Please repeat only the lines below starting at the line that holds "[250,110,423,127] You can" and ending at the line that holds "[126,407,230,421] location, then", exactly, with both of those lines included and every picture omitted.
=======
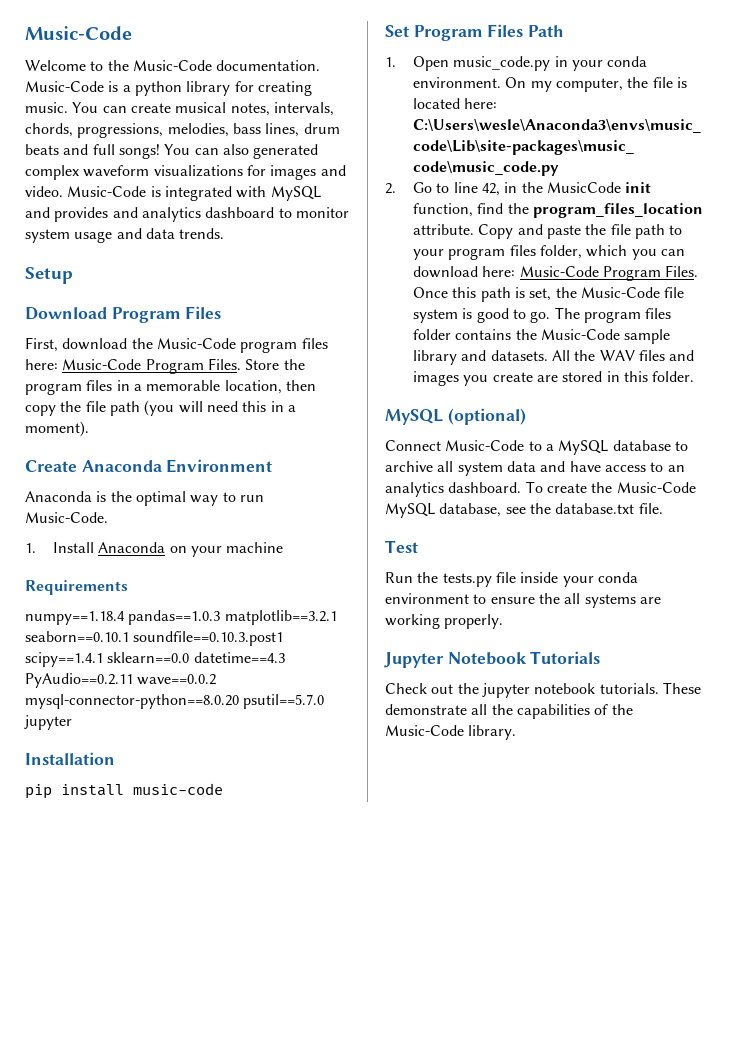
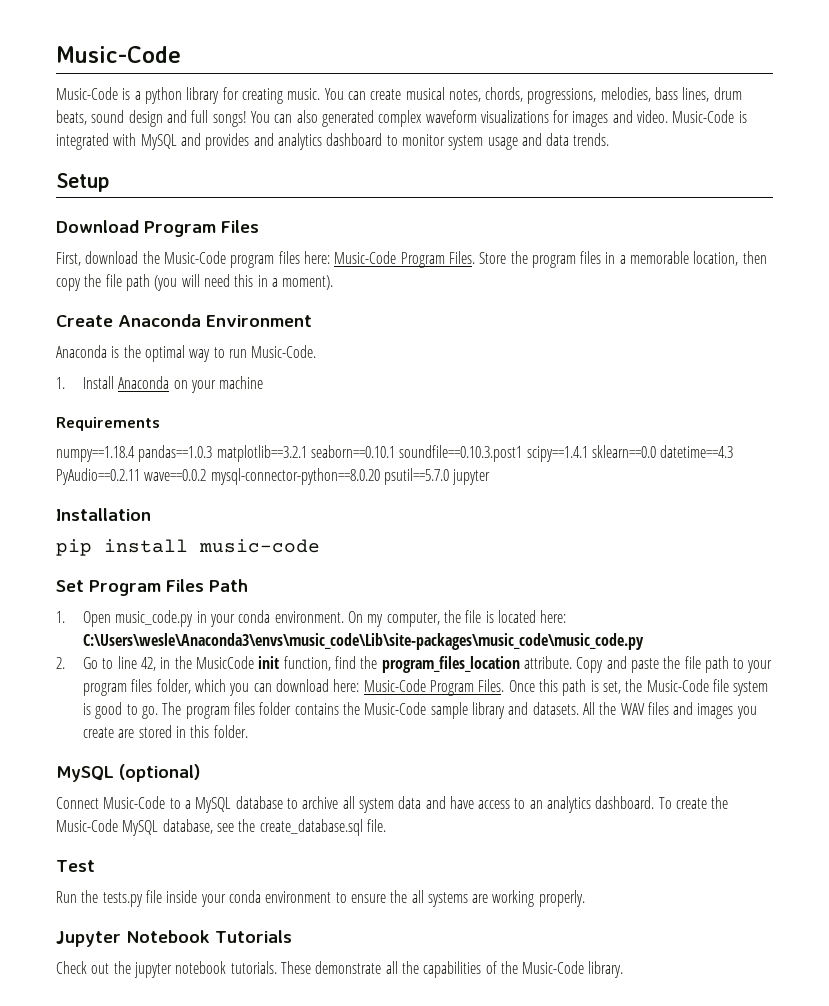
[25,60,321,71] Welcome to the Music-Code documentation. -> (181, 54) none
[273,102,334,116] intervals, -> (481, 95) none
[25,144,59,155] beats -> [56,110,163,127] beats, sound design
[555,503,635,514] database.txt -> [259,819,363,836] create_database.sql

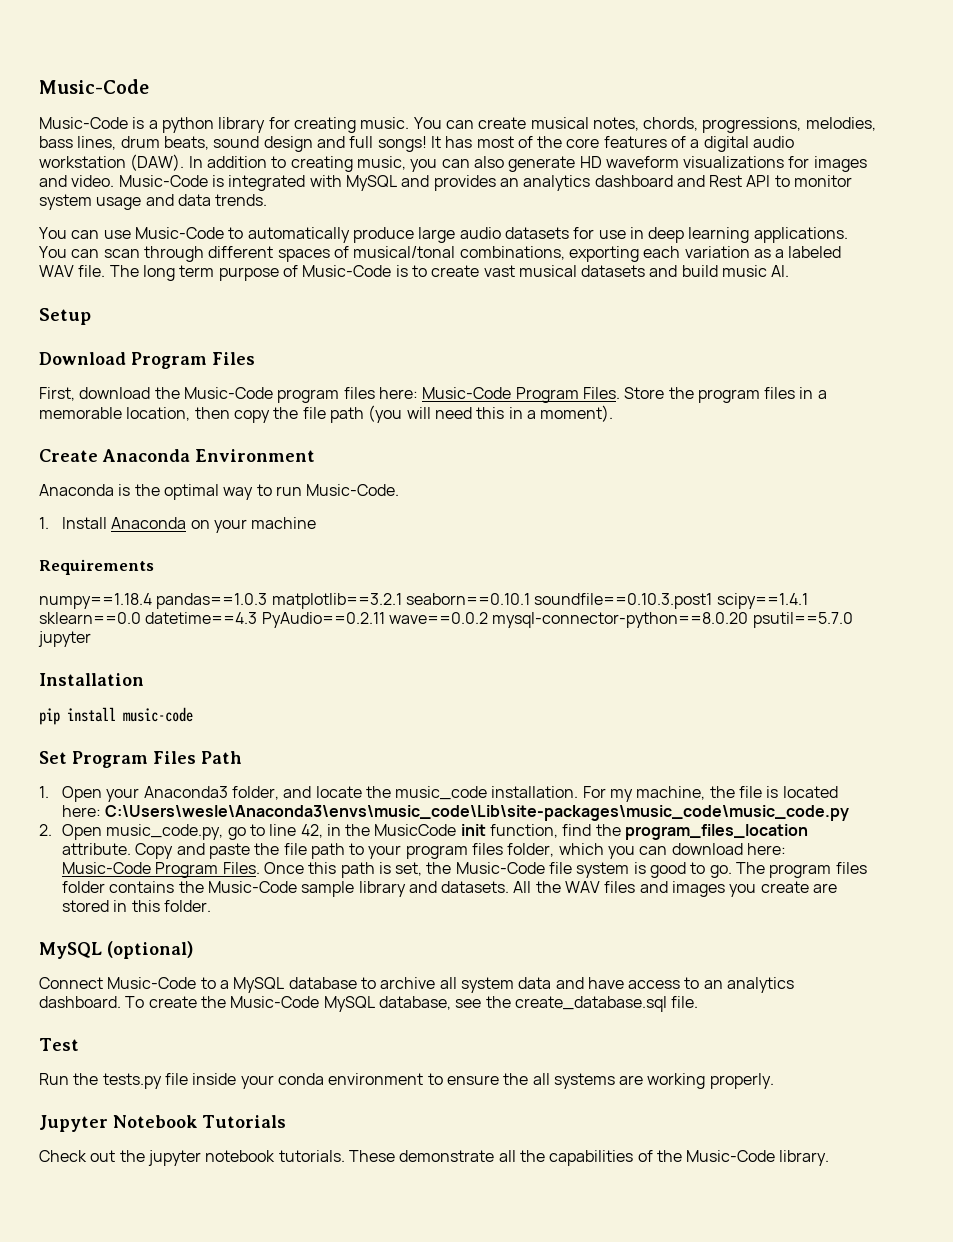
[250,110,423,127] You can also generated complex -> [430,136,795,152] [39,154,602,172] It has most of the core features of a digital audio workstation (DAW). In addition to creating music, you can also generate HD
[253,133,274,146] and -> [499,178,519,187] an
(383, 139) none -> [676,175,771,187] and Rest API
(610, 139) none -> [39,227,848,243] [39,246,842,262] [39,265,790,281] // You can use Music-Code to automatically produce large audio datasets for use in deep learning applications. You can scan through different spaces of musical/tonal combinations, exporting each variation as a labeled WAV file. The long term purpose of Music-Code is to create vast musical datasets and build music AI.
[115,610,440,627] music_code.py in your conda environment. On my computer, -> [106,786,706,802] your Anaconda3 folder, and locate the music_code installation. For my machine,
[83,657,99,669] Go -> [61,824,246,840] Open music_code.py, go

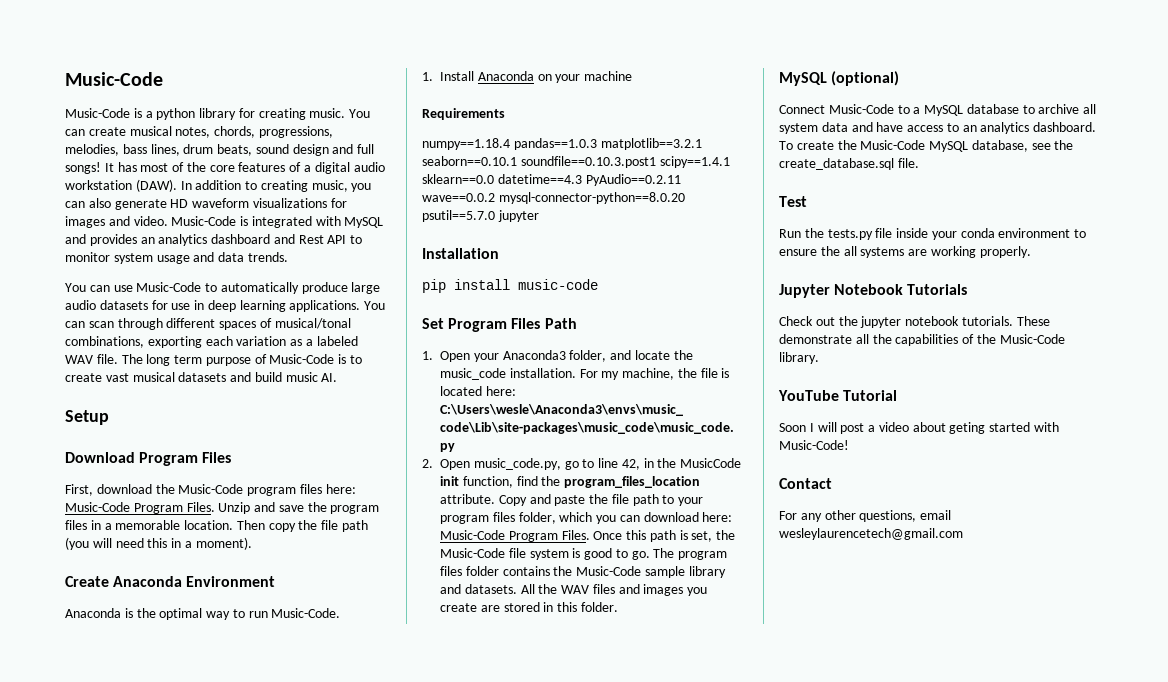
[624,387,665,399] Store -> [218,502,304,514] Unzip and save
[126,407,230,421] location, then -> [184,520,265,530] location. Then
(830, 1158) none -> [778,390,898,401] [779,422,1060,434] [779,440,849,450] [779,478,832,489] [779,510,952,522] [779,528,963,540] // YouTube Tutorial // Soon I will post a video about geting started with Music-Code! // Contact // For any other questions, email wesleylaurencetech@gmail.com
=======
ANSWER TO THIS PROBLEM:
[250,110,423,127] You can also generated complex -> [430,136,795,152] [39,154,602,172] It has most of the core features of a digital audio workstation (DAW). In addition to creating music, you can also generate HD
[253,133,274,146] and -> [499,178,519,187] an
(383, 139) none -> [676,175,771,187] and Rest API
(610, 139) none -> [39,227,848,243] [39,246,842,262] [39,265,790,281] // You can use Music-Code to automatically produce large audio datasets for use in deep learning applications. You can scan through different spaces of musical/tonal combinations, exporting each variation as a labeled WAV file. The long term purpose of Music-Code is to create vast musical datasets and build music AI.
[115,610,440,627] music_code.py in your conda environment. On my computer, -> [106,786,706,802] your Anaconda3 folder, and locate the music_code installation. For my machine,
[83,657,99,669] Go -> [61,824,246,840] Open music_code.py, go

[624,387,665,399] Store -> [218,502,304,514] Unzip and save
[126,407,230,421] location, then -> [184,520,265,530] location. Then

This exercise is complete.